独自のものを設定したり、既存のものをカスタマイズすることも可能です。
module.exports = {
env: {
browser: true,
es2021: true,
},
extends: [
'airbnb-base',
],
parserOptions: {
ecmaVersion: 13,
},
rules: {
},
};
これでAirbnbのコーディング規約が反映されるようになりました。
ESLintで構文チェック
さいごに、ESLintを使って構文チェックを行なってみましょう。
VSCodeのようなエディタを利用している場合は、自動的に.eslintrc内のコーディング規約が適用されるため、間違いがあれば修正箇所が表示されるはずです。
まずは、package.jsonファイルのscriptsに以下を追記して、eslintのコマンドを設定しましょう。
{
...
"scripts": {
"eslint": "eslint ."
}
}
これでeslintコマンドを入力すると、ESLintが実行されるようになりました。

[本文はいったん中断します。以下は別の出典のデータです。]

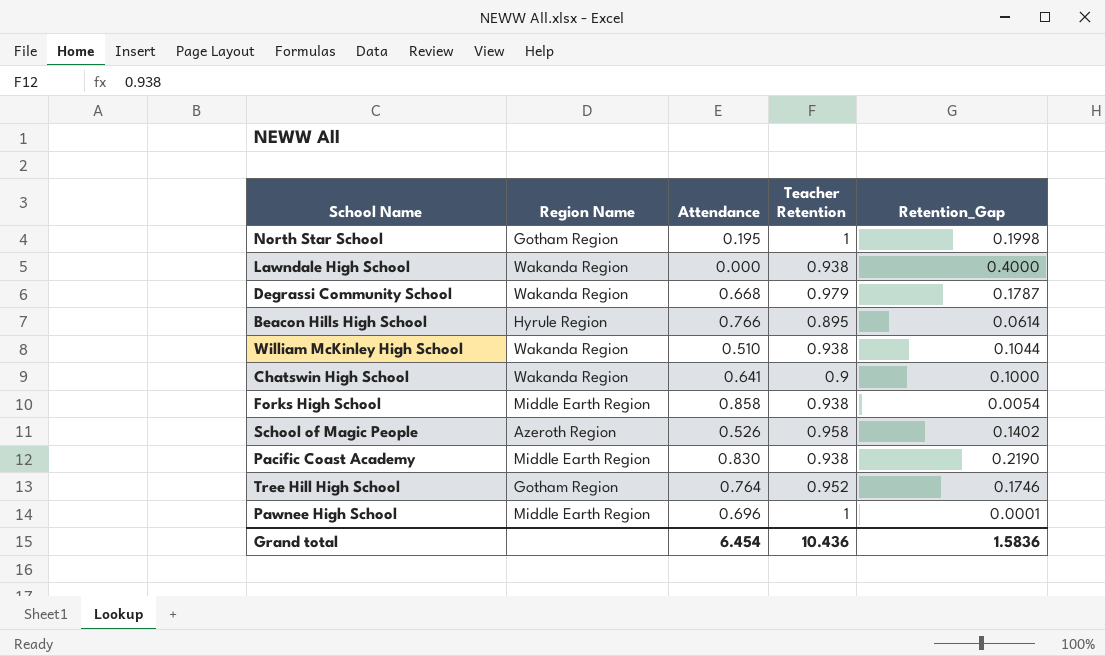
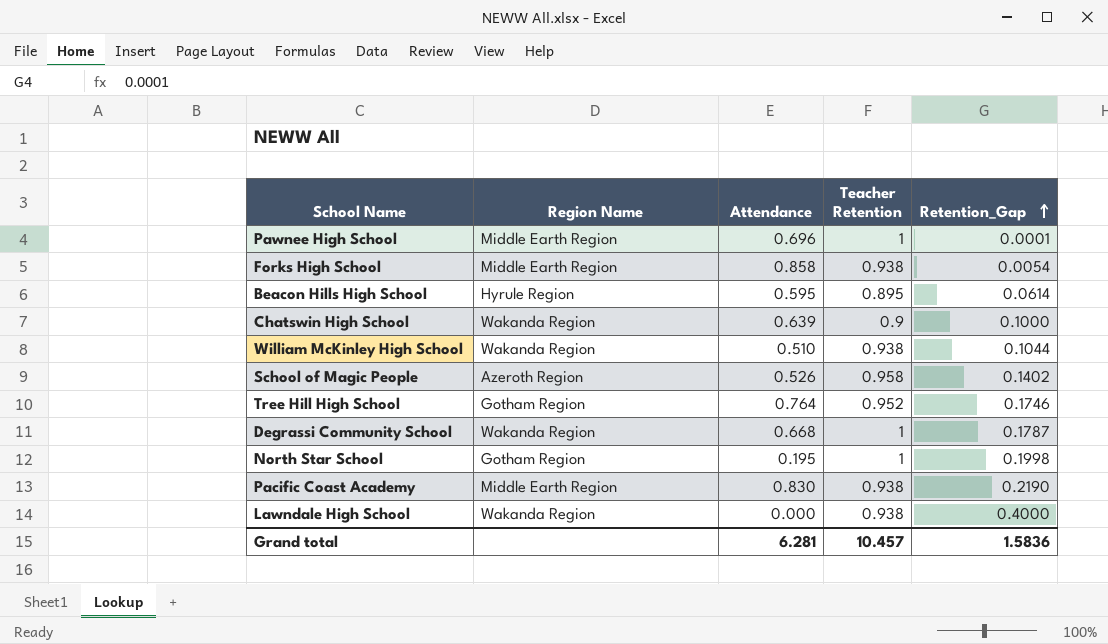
row order: none -> Retention_Gap ascending
Beacon Hills High School | Attendance: 0.766 -> 0.595
Chatswin High School | Attendance: 0.641 -> 0.639
Degrassi Community School | Teacher Retention: 0.979 -> 1
Grand total | Attendance: 6.454 -> 6.281
Grand total | Teacher Retention: 10.436 -> 10.457

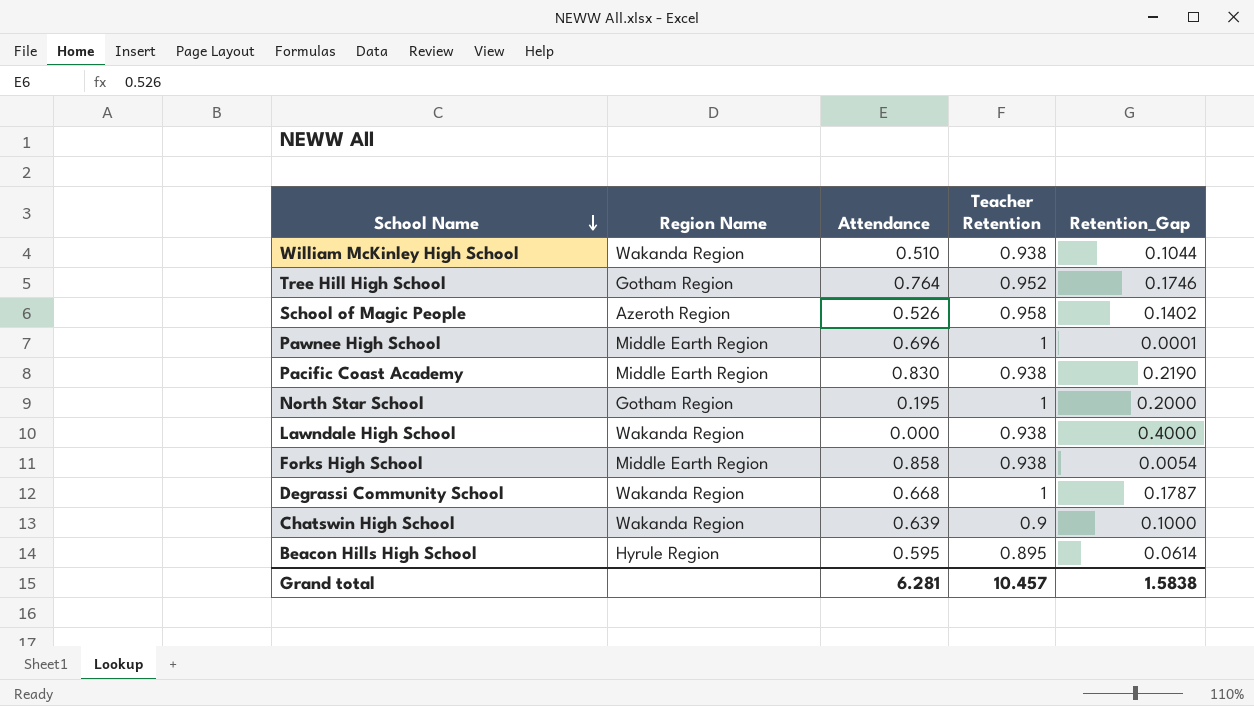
row order: Retention_Gap ascending -> School Name descending
North Star School | Retention_Gap: 0.1998 -> 0.2000
Grand total | Retention_Gap: 1.5836 -> 1.5838

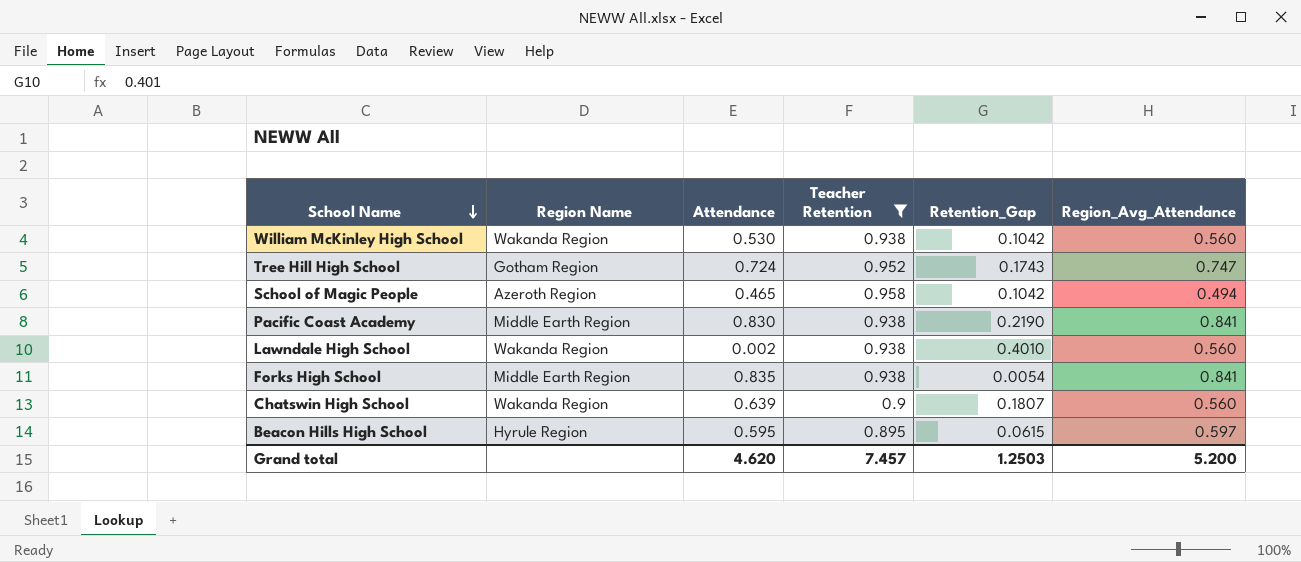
filter: none -> Teacher Retention != 1
column Region_Avg_Attendance | position: none -> 6
William McKinley High School | Attendance: 0.510 -> 0.530
William McKinley High School | Retention_Gap: 0.1044 -> 0.1042
Tree Hill High School | Attendance: 0.764 -> 0.724
Tree Hill High School | Retention_Gap: 0.1746 -> 0.1743
School of Magic People | Attendance: 0.526 -> 0.465
School of Magic People | Retention_Gap: 0.1402 -> 0.1042
Lawndale High School | Attendance: 0.000 -> 0.002
Lawndale High School | Retention_Gap: 0.4000 -> 0.4010
Forks High School | Attendance: 0.858 -> 0.835
Chatswin High School | Retention_Gap: 0.1000 -> 0.1807
Beacon Hills High School | Retention_Gap: 0.0614 -> 0.0615
Grand total | Attendance: 6.281 -> 4.620
Grand total | Teacher Retention: 10.457 -> 7.457
Grand total | Retention_Gap: 1.5838 -> 1.2503

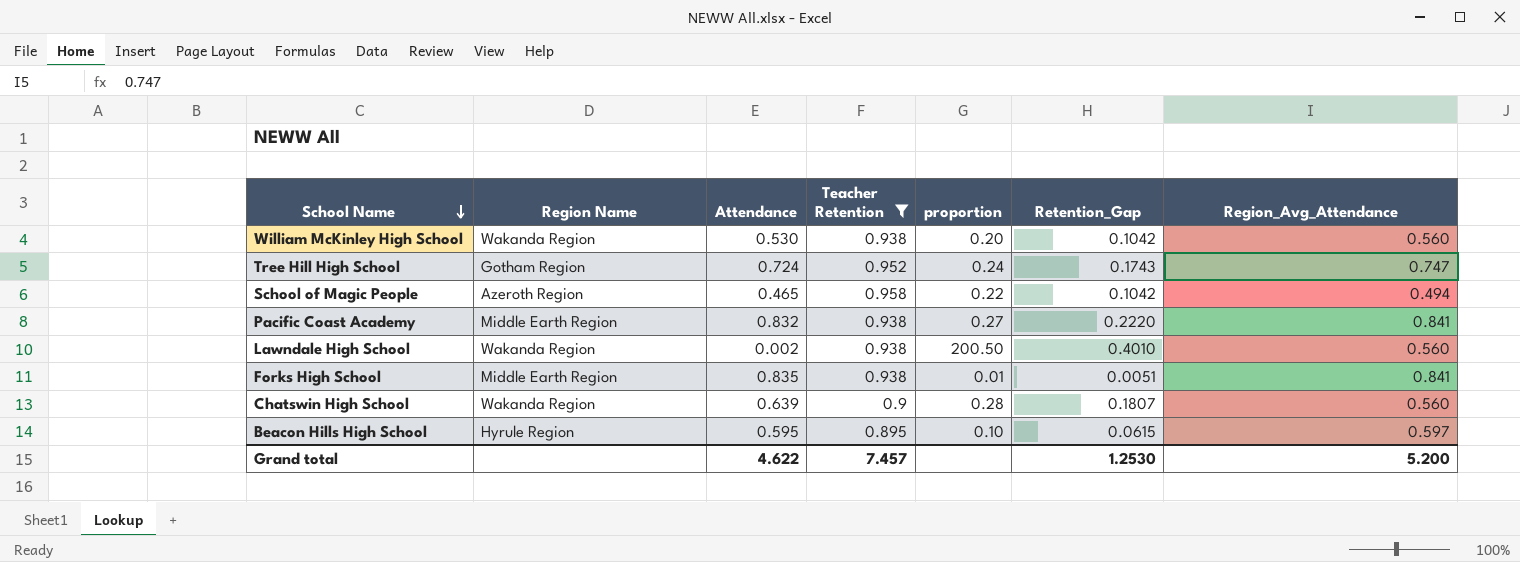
column proportion | formula: none -> [Retention_Gap] / [Attendance]
Pacific Coast Academy | Attendance: 0.830 -> 0.832
Pacific Coast Academy | Retention_Gap: 0.2190 -> 0.2220
Forks High School | Retention_Gap: 0.0054 -> 0.0051
Grand total | Attendance: 4.620 -> 4.622
Grand total | Retention_Gap: 1.2503 -> 1.2530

次に、index.jsファイルを作成し、以下のコードを書きます。
const test = "test"
では、ESLintを走らせてみます。
$ yarn run eslint
すると、4件のエラーが発生していることが分かります。
$ eslint .
eslint-test/index.js
1:7 error 'test' is assigned a value but never used no-unused-vars
1:14 error Strings must use singlequote quotes
1:20 error Newline required at end of file but not found eol-last
1:20 error Missing semicolon semi
エラー内容は以下の通りです。
- ‘test’ is assigned a value but never used:testという名前の変数が利用されていない
- Strings must use singlequote:文字列がシングルクォートで囲まれていない
- Newline required at end of file but not found:ファイルの最後に新しい行がない
- Missing semicolon:セミコロンがない
いかがでしょうか。
設定した規約に沿っていなければ細かく指摘してくれるので、より良いコードを書くための助けになります。
コーディング規約は、個人の好みやプロジェクト、チームによって多種多様なため、色々試してみると良いでしょう。
今回利用したAirbnbのコーディング規約について気になる方は、以下を参考にしてみてください。
まとめ
今回は、ESLintを使った構文チェックの方法を解説しました。
ESLintを使うと、ルールに沿ってコードが記述されているかどうかを自動的に検証することができます。
ESLintを通じて一貫性のあるコードが書けるようになると、品質を一定に保つことにも繋がります。
用途に応じてカスタマイズすることもできるため、ぜひ活用してみてください。